To tackle the misinformation one step at a time:

To use the words bath salts and LSD interchangeably is completely inaccurate: A real drug expert, Nathan Messer of the drug information organization DanceSafe.org, explained to AlterNet the difference between bath salts (which typically contain new synthetic cathinones like MDPV) and LSD, a psychedelic tryptamine.

“MDPV has almost none of of the same hallucinogenic/psychedelic properties, activates different receptors in the brain, and is more closely associated with amphetamines in terms of activity and effects,” said Messer. “It also has a very short duration of around an hour. They may be saying it's like LSD because in high doses or after long binges it can cause symptoms very similar to amphetamine psychosis, which include auditory and visual hallucinations. It should be noted, however, that these sorts of hallucinations are nothing like those reported by users of LSD or other tryptamines.”

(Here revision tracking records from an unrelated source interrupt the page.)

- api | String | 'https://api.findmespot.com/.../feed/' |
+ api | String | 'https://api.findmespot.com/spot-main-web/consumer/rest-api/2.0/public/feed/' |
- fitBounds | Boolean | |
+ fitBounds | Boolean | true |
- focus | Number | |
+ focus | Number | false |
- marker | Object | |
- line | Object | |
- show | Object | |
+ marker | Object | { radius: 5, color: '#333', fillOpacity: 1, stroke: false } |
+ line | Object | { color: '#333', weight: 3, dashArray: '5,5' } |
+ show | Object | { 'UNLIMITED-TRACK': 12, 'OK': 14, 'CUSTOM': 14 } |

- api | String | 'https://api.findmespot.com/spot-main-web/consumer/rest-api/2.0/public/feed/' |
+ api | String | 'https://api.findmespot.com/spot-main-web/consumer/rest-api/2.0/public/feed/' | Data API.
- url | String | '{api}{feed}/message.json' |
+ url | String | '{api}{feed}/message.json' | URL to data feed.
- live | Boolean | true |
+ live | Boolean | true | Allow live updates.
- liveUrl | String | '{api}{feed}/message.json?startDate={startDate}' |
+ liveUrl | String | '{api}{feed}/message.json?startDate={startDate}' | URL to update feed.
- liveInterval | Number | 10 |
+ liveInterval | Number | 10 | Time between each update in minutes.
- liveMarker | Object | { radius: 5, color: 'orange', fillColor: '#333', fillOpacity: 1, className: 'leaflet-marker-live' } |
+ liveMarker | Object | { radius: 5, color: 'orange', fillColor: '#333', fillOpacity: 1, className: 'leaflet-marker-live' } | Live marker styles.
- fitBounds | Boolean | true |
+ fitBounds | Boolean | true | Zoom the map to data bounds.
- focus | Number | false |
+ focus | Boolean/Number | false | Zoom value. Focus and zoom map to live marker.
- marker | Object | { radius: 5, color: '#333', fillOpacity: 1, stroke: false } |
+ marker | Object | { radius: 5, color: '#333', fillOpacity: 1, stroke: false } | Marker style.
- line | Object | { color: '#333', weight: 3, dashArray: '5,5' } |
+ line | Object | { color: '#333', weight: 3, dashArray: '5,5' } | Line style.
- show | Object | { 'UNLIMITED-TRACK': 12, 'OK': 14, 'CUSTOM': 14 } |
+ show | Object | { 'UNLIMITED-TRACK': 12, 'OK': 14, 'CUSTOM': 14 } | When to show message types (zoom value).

LSD is a relatively benign substance that, while also occasionally linked to erratic behavior, also shows great therapeutic benefits. LSD has been proven to assist in curing alcoholism, depression and anxiety, debilitating cluster headaches, and post-traumatic stress disorder (PTSD), among other ailments. There is little or no evidence that LSD produces dramatic aberrant behavior.

One problem in drug hysteria, or even in situations when there is medical harm taking drugs, is that unscrupulous dealers are often producing and selling drugs that are cut with other chemicals, and may have little in common with pure forms of drugs. This is especially true when one form of a drug is made illegal, and whomever is creating this stuff in labs makes up some new combination and throws it out on the street. In other rare cases people do have strong medical reactions to various drugs, not unlike when people are allergic to seemingly benign substances like peanuts. The use of the term "excited delirium" is noteworthy in the Miami case. Excited delirium can be a phrase police use to justify force. But the term is not a medically recognized condition.

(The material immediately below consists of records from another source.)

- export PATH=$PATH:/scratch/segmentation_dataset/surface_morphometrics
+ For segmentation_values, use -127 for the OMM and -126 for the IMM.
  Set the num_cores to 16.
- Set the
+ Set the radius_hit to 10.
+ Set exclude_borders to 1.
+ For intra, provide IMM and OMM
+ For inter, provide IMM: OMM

Bath salts-related calls to poison control centers have spiked over the past year, and the public needs to be concerned with some of the reported side effects; still it is unclear under what circumstances they arise. Synthesized in the late ‘60s and popularized in recent years, bath salts were legal until the Drug Enforcement Agency enacted a temporary ban on them last year.

To get around the ban, the illegal ingredients are being replaced by other chemicals so the stuff can be sold in stores. Basically, we don’t even know what’s in bath salts, which are not regulated even when branded because they are marked “not for human consumption” -- nor do we know very much about how they work. But the total ban, which will likely be broadened to encompass synthetic marijuana and other “new drugs,” will only make research that could provide crucial information more difficult. Of the thousands who have tried bath salts, there have been relatively few incidents remotely like this one.

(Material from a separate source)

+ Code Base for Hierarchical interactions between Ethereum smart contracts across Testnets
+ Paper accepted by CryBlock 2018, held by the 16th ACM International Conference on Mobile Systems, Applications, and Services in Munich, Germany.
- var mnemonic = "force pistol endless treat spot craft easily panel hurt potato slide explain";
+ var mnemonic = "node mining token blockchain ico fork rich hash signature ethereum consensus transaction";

Drug scare stories, however, keep us afraid. It's likely that Rudy Eugene was suffering from mental illness, even if he might also have been on drugs. Horrible situations we don’t understand are easiest to blame on drugs we don’t know much about. It makes the source of violence a substance that we can simply try to do away with and ban. It is not homelessness, poverty, mental illness, that causes the violent break, but rather bath salts, LSD, speed, and coke. As Jacob Sullum at Reason pointed out, years ago, we would have blamed it all on weed.